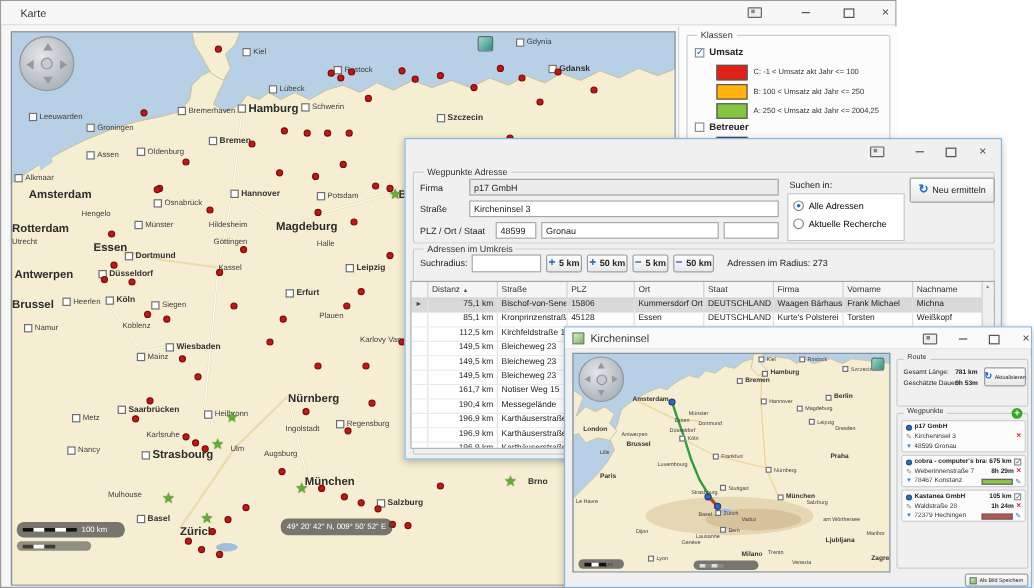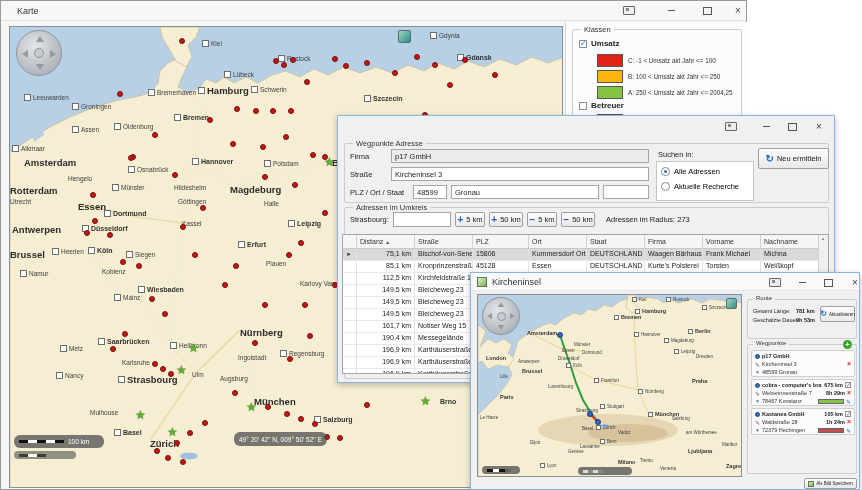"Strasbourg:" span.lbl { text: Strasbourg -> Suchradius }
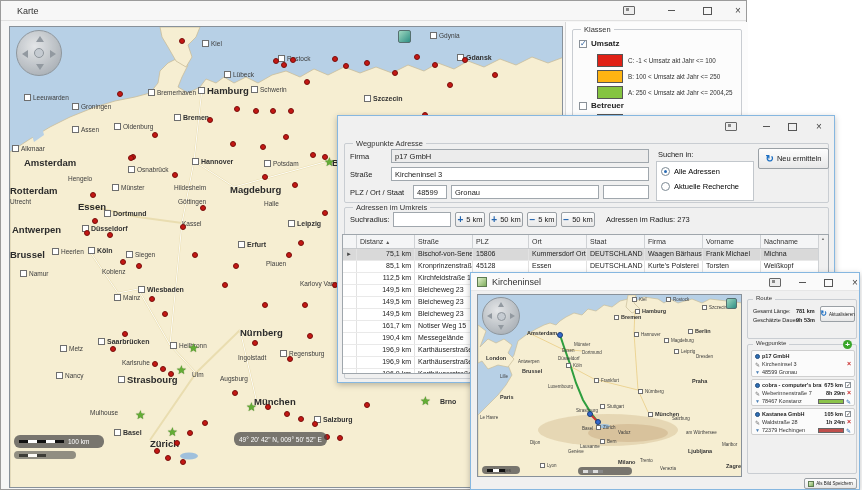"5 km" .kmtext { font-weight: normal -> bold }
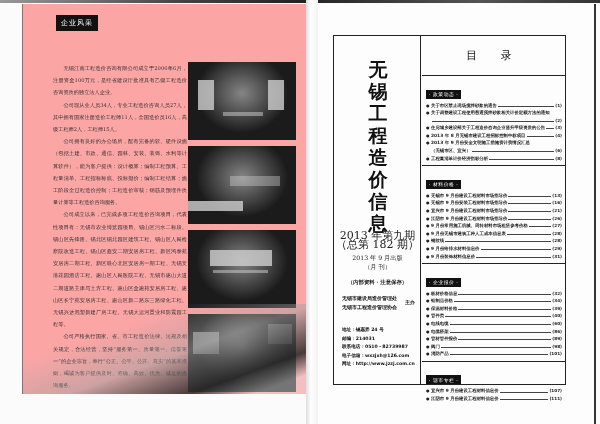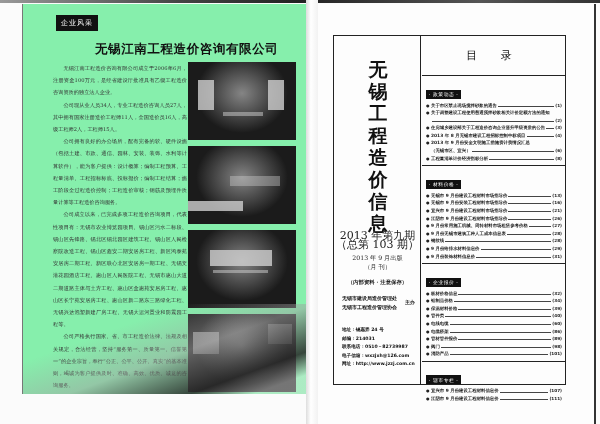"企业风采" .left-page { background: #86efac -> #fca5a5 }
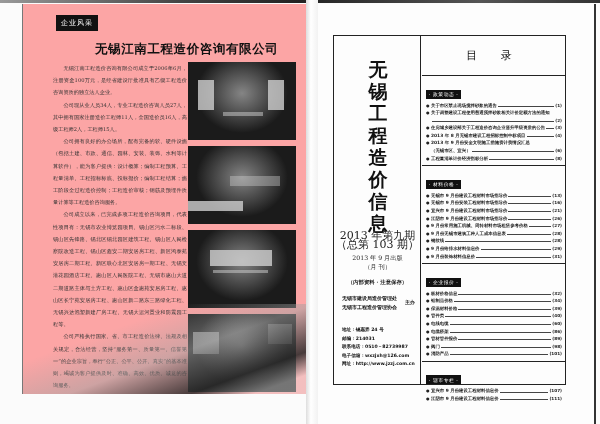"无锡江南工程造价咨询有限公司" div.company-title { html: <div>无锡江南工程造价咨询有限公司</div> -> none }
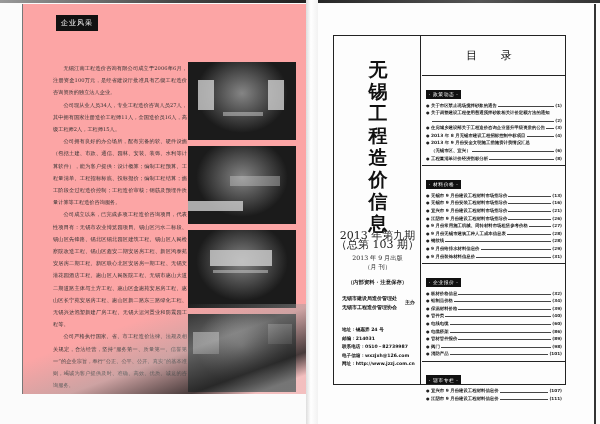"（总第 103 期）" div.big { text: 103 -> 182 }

* PROBLEM TO WORK ON
From the line with "background: #86efac ->" down to the final line of the entries above, repeat each line exactly; omit the pictures.

* YOUR SOLUTION
"企业风采" .left-page { background: #86efac -> #fca5a5 }
"无锡江南工程造价咨询有限公司" div.company-title { html: <div>无锡江南工程造价咨询有限公司</div> -> none }
"（总第 103 期）" div.big { text: 103 -> 182 }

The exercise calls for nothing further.